Considering this, one may ask, as did I when first writing this article, why is this chapter here? Furthermore, of what value does this chapter present for Baptists of the 21st century? Chapter XXIII finds its origin in the legacy of sacralism the English Protestant world inherited from the medieval church, and in the Reformation’s implicit yet fundamental challenge to the union of church and state in Europe that had existed for the better part of a millennium. That sacralism has faded into history. Yet, far from being a mere anachronism, Scripture has important words on this topic, and Chapter XXIII taps into an important belief Christians hold about our attitude toward God and the significance of Scripture’s teachings that is timeless in application.

 

A Historical Brief on Sacralism in the Reformation

Before discussing the 2LC’s presentation of lawful oaths and vows, it would be useful briefly to review the historical circumstances of their relevance in the 16th and 17th century; it should be made evident, not only how pertinent oaths and vows were, but how courageous the early English Baptists proved in maintaining a thoroughly Biblical position in the face of intense persecution between secular opponents and theological allies.

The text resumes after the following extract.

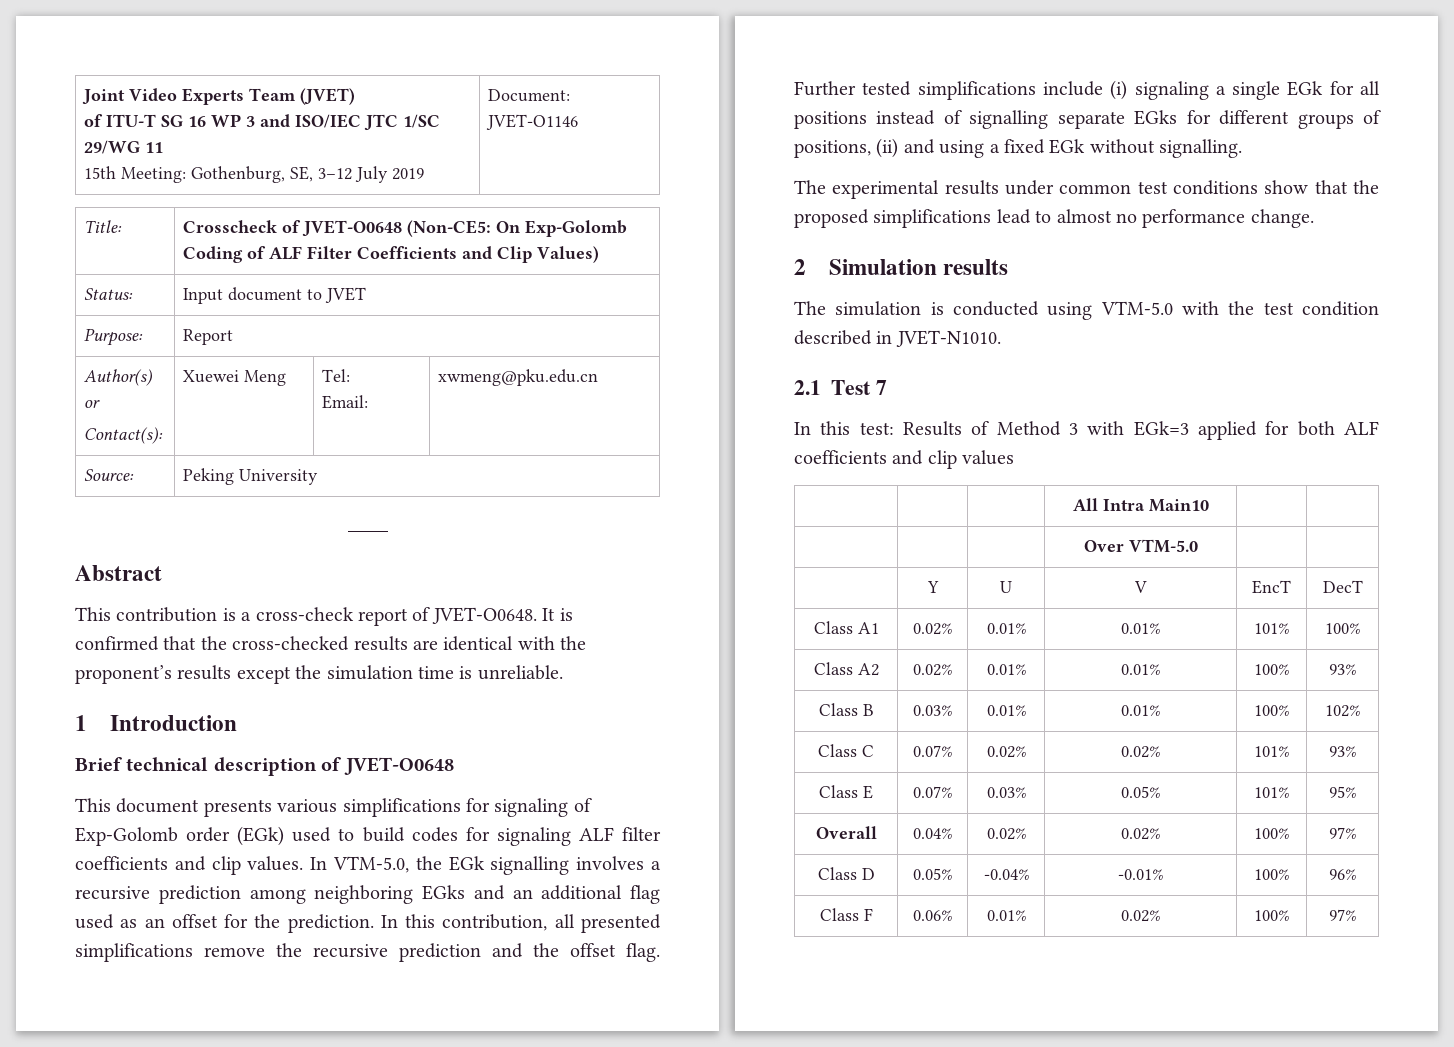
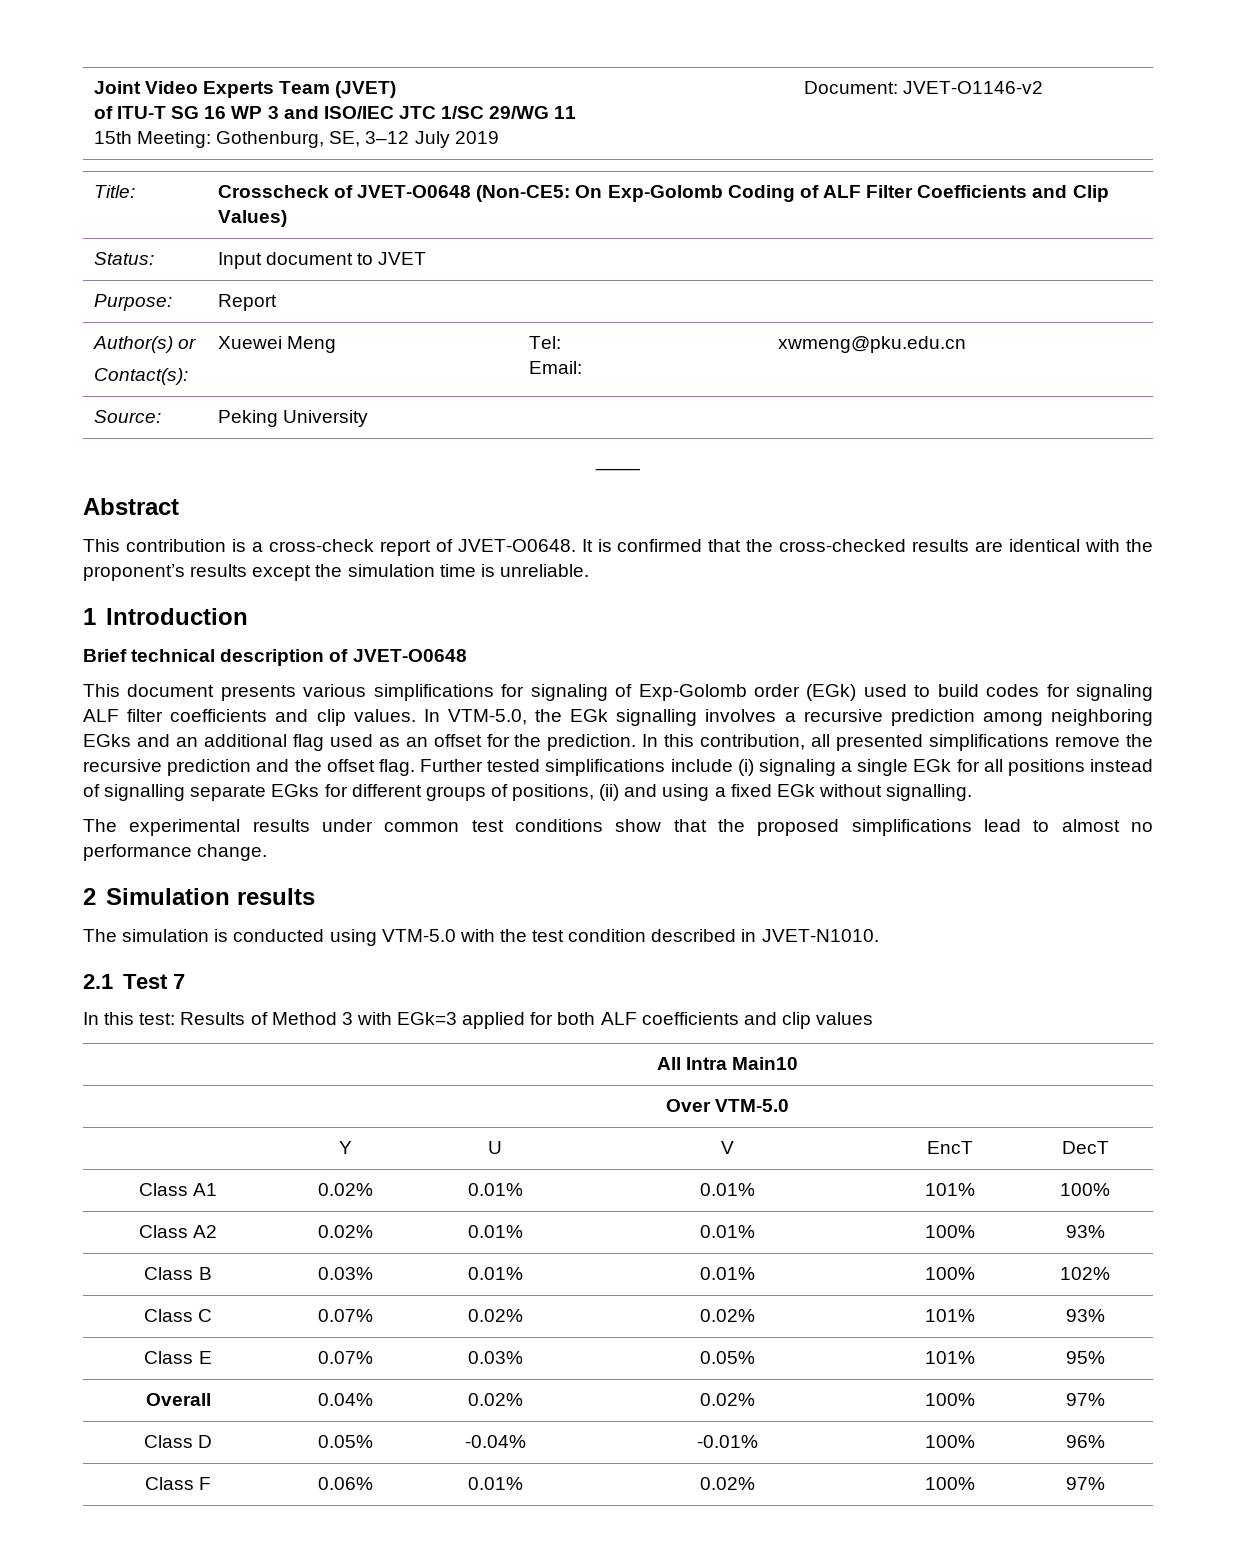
  Joint Video Experts Team (JVET)
  of ITU-T SG 16 WP 3 and ISO/IEC JTC 1/SC 29/WG 11
- 15th Meeting: Gothenburg, SE, 3–12 July 2019 | Document: JVET-O1146
+ 15th Meeting: Gothenburg, SE, 3–12 July 2019 | Document: JVET-O1146-v2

In contrast to the Magisterial Reformation,2  the Radical Reformation took earlier cues from people like Luther and Zwingli to extremes even they weren’t willing to go, rejecting not only theological errors of Rome, but questioning ecclesiological aspects as well, including the close cooperation between Church and State that had been in place for the better part of a millennium. Protestant leaders like Luther, Calvin, and Zwingli argued that cooperation was imperative to maintain a Christianized society under biblical authority. In fairness, the Magisterial Reformers did not hold this position uniformly.3  The same lack of uniformity existed among the Radical Reformers: some were generally orthodox and peaceful – men like Balthasar Hubmaier, Conrad Grebel, Felix Mantz, and Michael Sattler – while others were less orthodox and more violent in pursuit of their goals. Regardless, in attempting to establish a purified church according to their interpretation of the Scriptures, the Radicals came under intense persecution from both Catholics and Protestants. The locus of contention between them and the Magisterial Reformers was their position on baptism and their relation to secular society at large. On the issue of baptism, the Radicals accepted credobaptism, the baptism of believers, as the only legitimate form of baptism. Consequently, their enemies assigned them the label of Anabaptist, due to their practice of “re-baptizing” adults on profession of faith.4  

Concerning the Radical/Anabaptist relationship to society, the Radicals argued that every Christian was to separate himself from society into God’s kingdom. Hence, “true believers must not participate in an activity connected with either the sword or oaths – meaning war, civil service, oaths to rulers or magistrates, and so on.”5  An early but loose confession of faith among Anabaptists, the Schleitheim Confession of 1524, largely the work of Michael Sattler, clearly articulated their opposition to the giving of oaths:

“We are agreed as follows concerning the oath…Christ, who teaches the perfection of the Law, prohibits all swearing to His [followers], whether true or false…it is for this reason that all swearing is forbidden: we cannot fulfill that which we promise when we swear, for we cannot change [even] the very least thing on us.”6  

These dual ideas, rejecting both infant baptism and the giving of oaths, was viewed as a dangerous combination in the eyes of Roman Catholics and the Magisterial Reformers. By rejecting oaths, the Radicals were questioning the fundamental issues of patriotism and Christian civic duty; by abjuring infant baptism, the Radicals were laying the axe to the root of Christendom as a concept, since every person born in a given kingdom was considered a subject as well as a covenant participant by virtue of their baptism as an infant. Hence, the Radicals could not be relied on for legal witness in disputes – and more importantly for service in war, a prospect that was pregnant with danger, given the increasing religio-political strife between Catholic and Protestant kingdoms. The Radicals were in turn accused of heresy, a crime punished by the secular government, and generally imprisoned and killed.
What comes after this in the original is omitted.